Tim y yo enseguida nos acomodamos a un modo de vida que yo sabía que podría mantener. Podíamos vivir en Francia de forma permanente si era necesario, o bien regresar a Inglaterra al cabo de un tiempo, cuando Stephen hubiera resuelto sus problemas. Jonathan, que había vuelto a Cambridge para dar una serie de recitales de órgano, me llamaba con frecuencia y me animaba a quedarme en Francia si era donde me sentía a gusto.

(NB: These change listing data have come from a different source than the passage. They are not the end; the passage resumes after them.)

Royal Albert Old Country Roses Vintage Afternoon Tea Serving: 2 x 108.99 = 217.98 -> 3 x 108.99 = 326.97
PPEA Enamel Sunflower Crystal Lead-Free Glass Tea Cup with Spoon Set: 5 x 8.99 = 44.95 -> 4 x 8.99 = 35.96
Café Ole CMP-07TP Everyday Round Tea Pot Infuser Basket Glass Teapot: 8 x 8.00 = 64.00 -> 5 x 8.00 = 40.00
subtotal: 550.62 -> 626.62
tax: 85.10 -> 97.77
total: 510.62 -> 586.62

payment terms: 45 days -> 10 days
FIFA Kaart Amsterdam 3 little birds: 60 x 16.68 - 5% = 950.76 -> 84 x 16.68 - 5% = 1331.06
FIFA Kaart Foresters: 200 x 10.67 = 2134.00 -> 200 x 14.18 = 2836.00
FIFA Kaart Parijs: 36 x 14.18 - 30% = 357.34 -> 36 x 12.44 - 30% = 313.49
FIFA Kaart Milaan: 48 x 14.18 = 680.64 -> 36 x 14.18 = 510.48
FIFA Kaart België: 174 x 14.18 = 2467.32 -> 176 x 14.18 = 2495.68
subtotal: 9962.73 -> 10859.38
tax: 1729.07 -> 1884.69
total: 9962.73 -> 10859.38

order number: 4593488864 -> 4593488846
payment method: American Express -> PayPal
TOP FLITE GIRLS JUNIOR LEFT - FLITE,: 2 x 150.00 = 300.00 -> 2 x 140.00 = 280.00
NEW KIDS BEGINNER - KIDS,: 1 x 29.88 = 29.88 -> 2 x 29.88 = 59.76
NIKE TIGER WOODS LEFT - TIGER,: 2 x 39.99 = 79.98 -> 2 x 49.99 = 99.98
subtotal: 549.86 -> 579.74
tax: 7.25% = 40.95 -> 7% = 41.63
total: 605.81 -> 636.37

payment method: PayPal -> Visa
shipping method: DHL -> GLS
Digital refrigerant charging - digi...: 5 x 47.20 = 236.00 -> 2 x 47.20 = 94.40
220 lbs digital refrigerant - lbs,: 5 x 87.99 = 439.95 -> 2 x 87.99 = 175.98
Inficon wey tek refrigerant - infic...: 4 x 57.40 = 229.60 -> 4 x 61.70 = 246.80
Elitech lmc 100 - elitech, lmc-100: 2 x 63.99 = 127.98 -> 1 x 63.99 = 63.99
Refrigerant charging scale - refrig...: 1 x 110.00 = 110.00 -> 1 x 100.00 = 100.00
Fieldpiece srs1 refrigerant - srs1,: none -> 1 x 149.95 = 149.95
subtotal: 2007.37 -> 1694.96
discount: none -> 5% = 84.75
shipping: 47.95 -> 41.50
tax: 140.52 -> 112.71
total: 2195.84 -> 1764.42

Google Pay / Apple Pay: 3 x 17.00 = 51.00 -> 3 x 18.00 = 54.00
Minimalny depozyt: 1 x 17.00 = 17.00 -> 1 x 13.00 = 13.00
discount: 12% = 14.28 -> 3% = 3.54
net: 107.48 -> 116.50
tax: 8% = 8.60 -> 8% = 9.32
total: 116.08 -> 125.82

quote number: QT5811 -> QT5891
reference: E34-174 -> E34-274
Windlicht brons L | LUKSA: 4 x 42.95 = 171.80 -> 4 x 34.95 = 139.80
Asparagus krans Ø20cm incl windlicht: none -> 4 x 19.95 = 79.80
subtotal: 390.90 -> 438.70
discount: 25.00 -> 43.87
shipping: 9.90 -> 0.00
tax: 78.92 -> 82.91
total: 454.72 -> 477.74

Stephen también llamaba casi a diario, pero nos exhortaba a regresar a Inglaterra. Decía que nos echaba de menos y que nos necesitaba. Fue tan persuasivo que creí que de verdad pretendía restablecer la armonía en nuestras vidas y mantener a sus enfermeras bajo control. Más avanzado septiembre, convencida de que mi niño perdido me necesitaba, crucé con Tim un mar embravecido, decidida a evitar un enfrentamiento. La familia, es decir, mis padres y Robert, se alegró de vernos cuando llegamos a casa a altas horas de la noche por culpa de largas esperas en las autovías. El recibimiento que Stephen me dispensó a mí, aunque no a Tim, fue gélido. No era el niño perdido quien había salido saludarnos, sino el déspota. De inmediato supe que había cometido un grave error al volver a Inglaterra.